Also S3 is not better than gcs or azure blob.

simonw · 2h ago
Services are built on software.

S3 is likely an order of magnitude larger then those others - it's had a lot longer to grow.

osigurdson · 1h ago
It is interesting how the industry ended up with things like TDD when it doesn't work for something as simple as a function that adds two numbers together. While not completely useless in some edge cases, its complete lack of any kind of formal underpinnings should have given us a clue. So many bad / unexamined ideas in the Uncle Bob era. Far closer to a religion than anything else (complete with process "rituals" even).
furkansahin · 1d ago
Amazing article! Using state machines is a must if you are building infrastructure control-planes. Was P a must, though? I am not sure. We have been building infrastructure control-planes for over 13 years now and every iteration we have built with Ruby. It worked wonders for us https://www.ubicloud.com/blog/building-infrastructure-contro...
severusdd · 1d ago
The 92 % stat looks really interesting! It’s rarely the spectacular crash that knocks a cluster over. Instead, the “harmless” retry leaks state until everything breaks at 2 a.m on one fateful Friday. Evidently, we should budget more engineering hours for mediocre, silent failures than for outright disasters. That’s where the bodies are buried.
smallnix · 22h ago
Or survivorship bias: the major issues, that have been addressed, do not cause problems cause they were addressed. Some of the minor issues that are not addressed randomly do cause major issues.
chubot · 1d ago
One thing I wondered about the P language: It seems like in the early days, it was used at Microsoft to generate C code that’s actually used at runtime in the Windows USB stack?

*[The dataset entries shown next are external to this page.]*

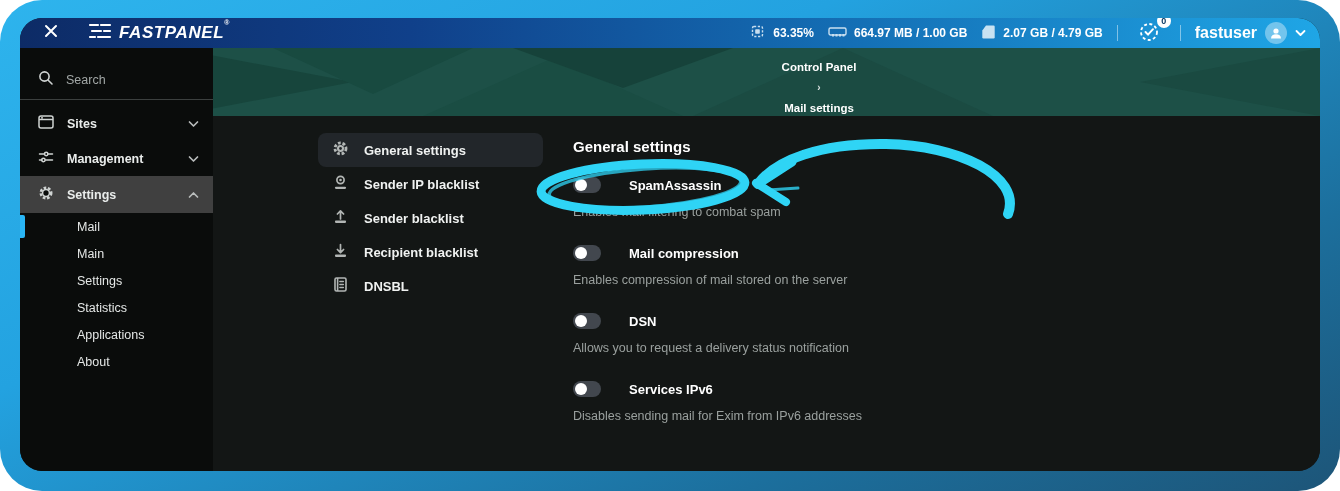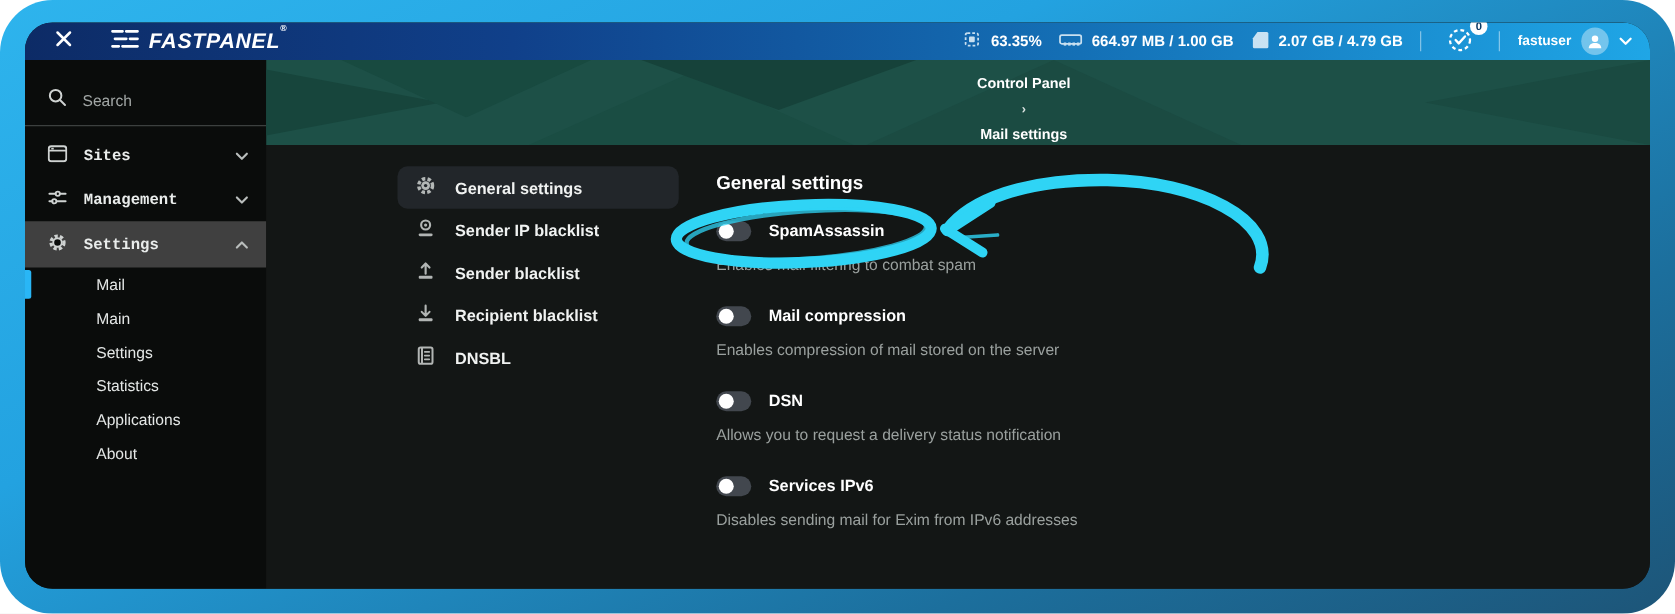"fastuser" span { font-size: 11px -> 16px }
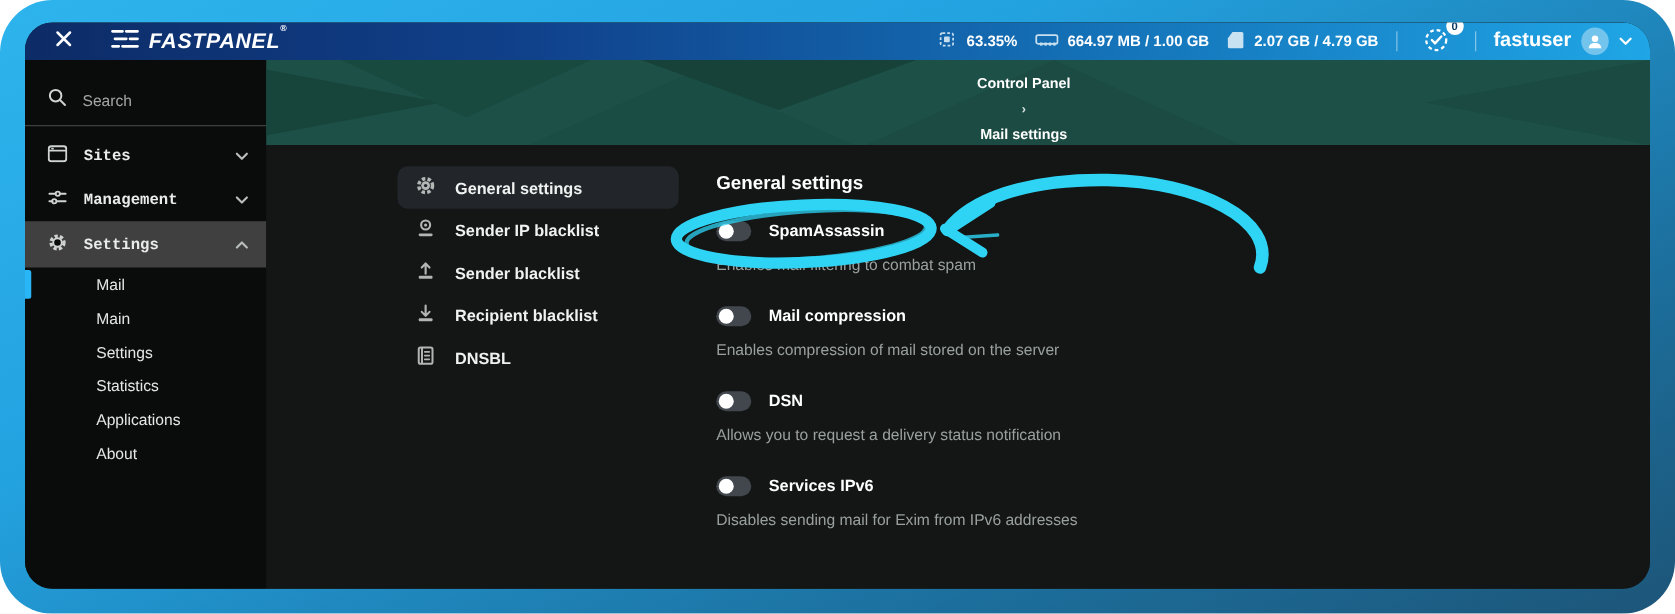"Sites" .side-item .lbl { font-family: Liberation Mono, monospace -> none }
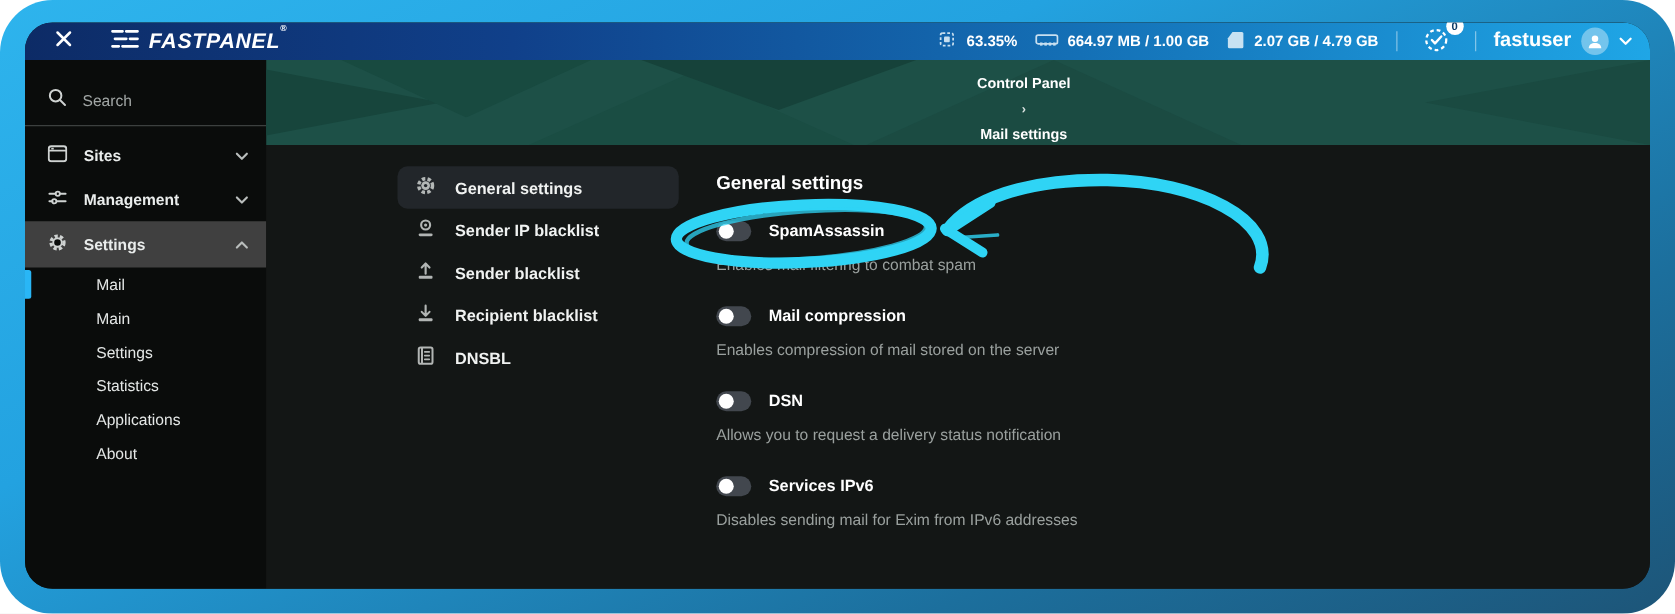"SpamAssassin" .toggle-row { align-items: none -> center; gap: 14px -> 28px }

But now it is no longer used to generate production code?

I asked that question here, which I think was the same question as in a talk: https://news.ycombinator.com/item?id=34284557

It seems like if the generated code is used in a kernel, it could also be used in a cloud, which is less resource-constrained

algorithmsRcool · 1d ago
It looks like Coyote[0], which is used in azure, was an evolution of P# which was an evolution of P

[0]https://www.microsoft.com/en-us/research/wp-content/uploads/...

inaseer · 22h ago
+1.

We have used Coyote/P# not just for model checking an abstract design (which no doubt is very useful) but testing real implementations of production services at Microsoft.

k__ · 21h ago
How do Coyote and P differ?
chubot · 18h ago
OK, but then not for generating production code?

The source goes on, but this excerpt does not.